Mira opened the carved oak cabinet doors to show stacks of TP, towels and bars of deliciously fragrant Bvlgari soap.
"The labels on the toilet paper rolls should face out on the shelves," Mira said. "Towels are changed every time. They're kept folded with their labels facing the same way. Most guests use the liquid soap, but if a bar is used, we put out a fresh one."
"Bvlgari is twenty dollars a bar," Helen said.
"Fifteen," Mira corrected.
"What happens to the used bar?"
"The crew gets it," Mira said. "Don't expect to load up on fancy soap. You'd be surprised how many people don't wash their hands."


Comments

12 comments posted.

Re: Elaine Viets | How to Clean a Yacht

Wow,
(Heidi Durham 2:44am May 20, 2012)

that was my reaction, too, Heidi. This is the kind of cleaning that used to be done at the grand mansion, which had huge live-in staff.
(Elaine Viets 12:14pm May 20, 2012)

Please tell me you're joking about this!!

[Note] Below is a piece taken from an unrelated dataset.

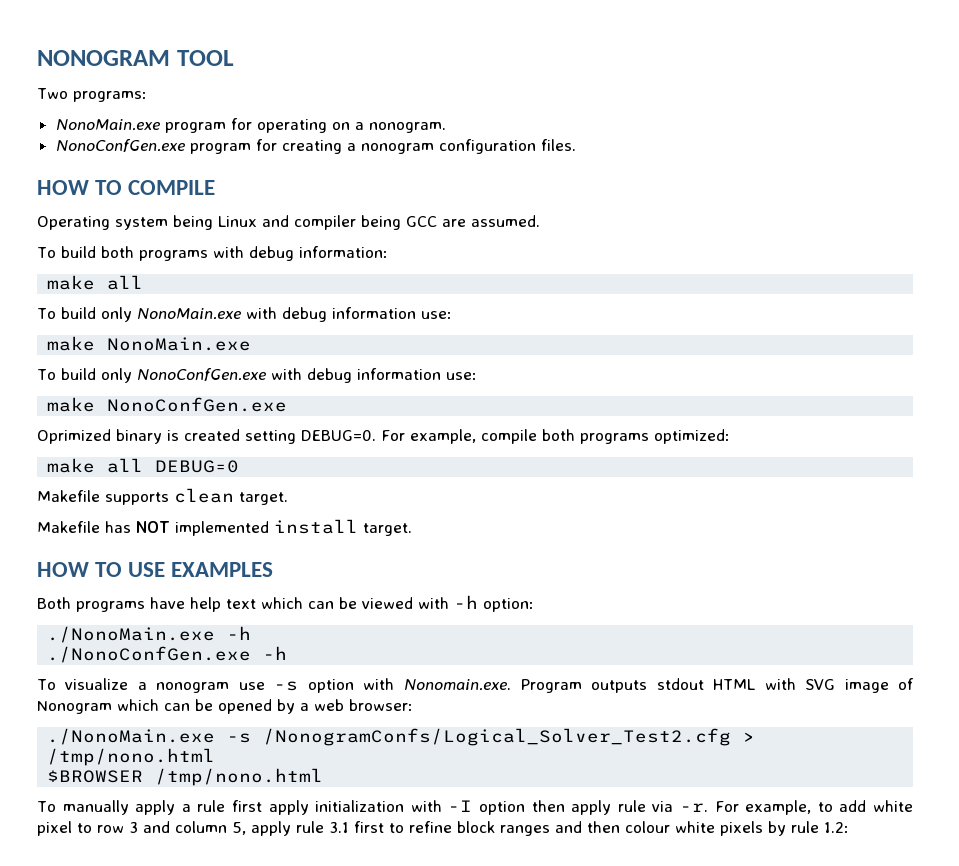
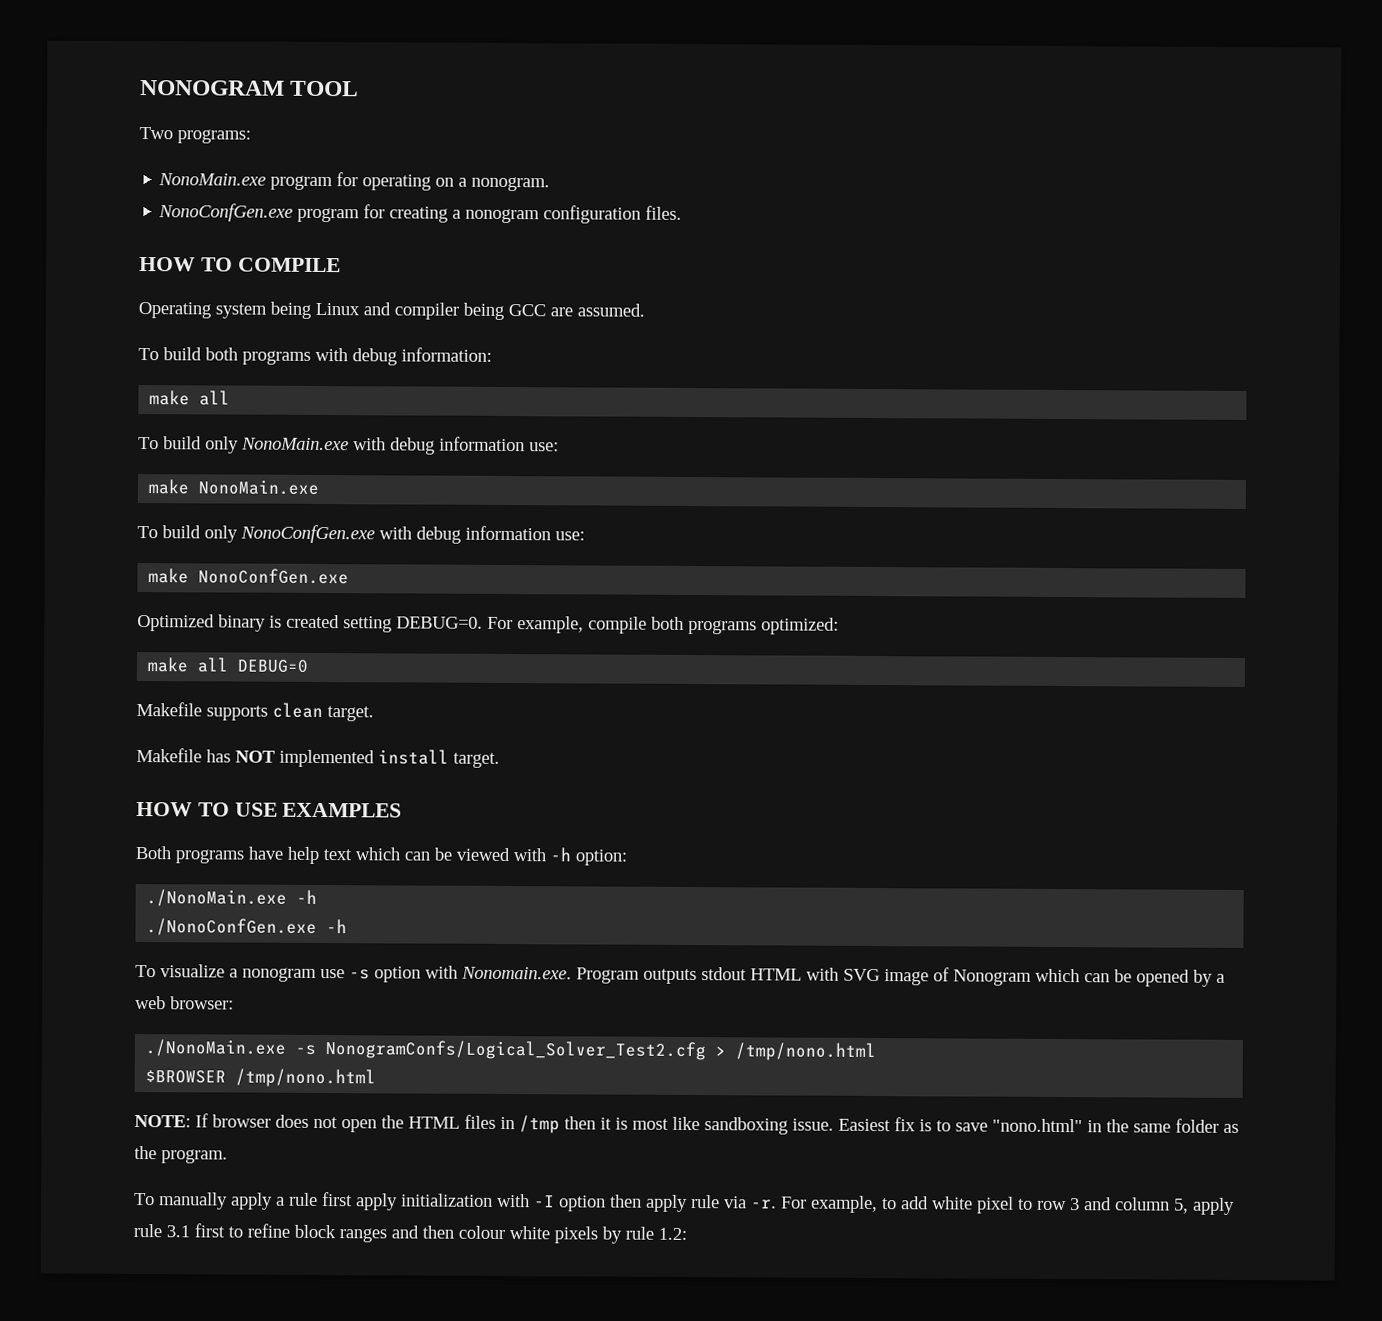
[37,429,111,444] Oprimized -> [137,614,215,632] Optimized
[263,728,732,746] /NonogramConfs/Logical_Solver_Test2.cfg -> [325,1040,707,1061] NonogramConfs/Logical_Solver_Test2.cfg
(324, 777) none -> [134,1113,1239,1135] [134,1145,228,1164] // NOTE: If browser does not open the HTML files in /tmp then it is most like sandboxing issue. Easiest fix is to save "nono.html" in the same folder as the program.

And if you're not, all I can say is, "Thank god I never applied for a job like that, no matter how much I love to travel!!"

Later,

Lynn
(Lynn Rettig 3:27pm May 20, 2012)

I guess it is easy to forget how much work goes into maintaining a yacht...it's not all fun. And apparently for Helen, it is a LOT of work.

Your book sounds interesting.
(Robin McKay 7:15pm May 20, 2012)

I shouldn't be surprised by this. If you can afford a yacht, you can afford to waste a lot of stuff. In a way it would make sense to be clean to a degree in the bathroom, but it sounds like a bit of overkill. I'm sure there would be a lot more in your book that would surprise me, so I would love to read it. It sounds like a wonderful read.
(Peggy Roberson 9:48pm May 20, 2012)

I used to be so OCD I couldn't leave the house - it is a family trait I think from vacumning curtains and everything in it's spot - hard to think I had time for anything
(Carla Carlson 12:43pm May 21, 2012)

Lynn,I'm not joking. It's a fun job if you're very young. After that, the work gets old in a hurry. The salaries are surprisingly good. Helen would make about $40,000 a year as a stewardess, including room and board.
(Elaine Viets 7:22pm May 21, 2012)

Robin and Peggy, hope you'll read the book and enjoy it.
(Elaine Viets 7:23pm May 21, 2012)

Funny premise. I bet you pass the white glove and thoroughness test. Are you bonded?
(Alyson Widen 9:43pm May 21, 2012)

I'm not bonded, Alyson, but stewardesses and other crew on well-run yachts are usually hired from crew agencies. Many are located in Fort Lauderdale.
(Elaine Viets 10:44am May 22, 2012)

Sounds like a great read but I wouldn't want to be in Helen's shoes and have to do all that work and not be appreciated!
(Ann Thaxton 10:51am June 2, 2012)

Now this sounds like a fun read. I had a dorm mother that used a white glove to check our rooms with. Yuck. Sounds like this book should have had her to over see. I was 16 at the time & it was a summer camp that I worked for. Lots of kids.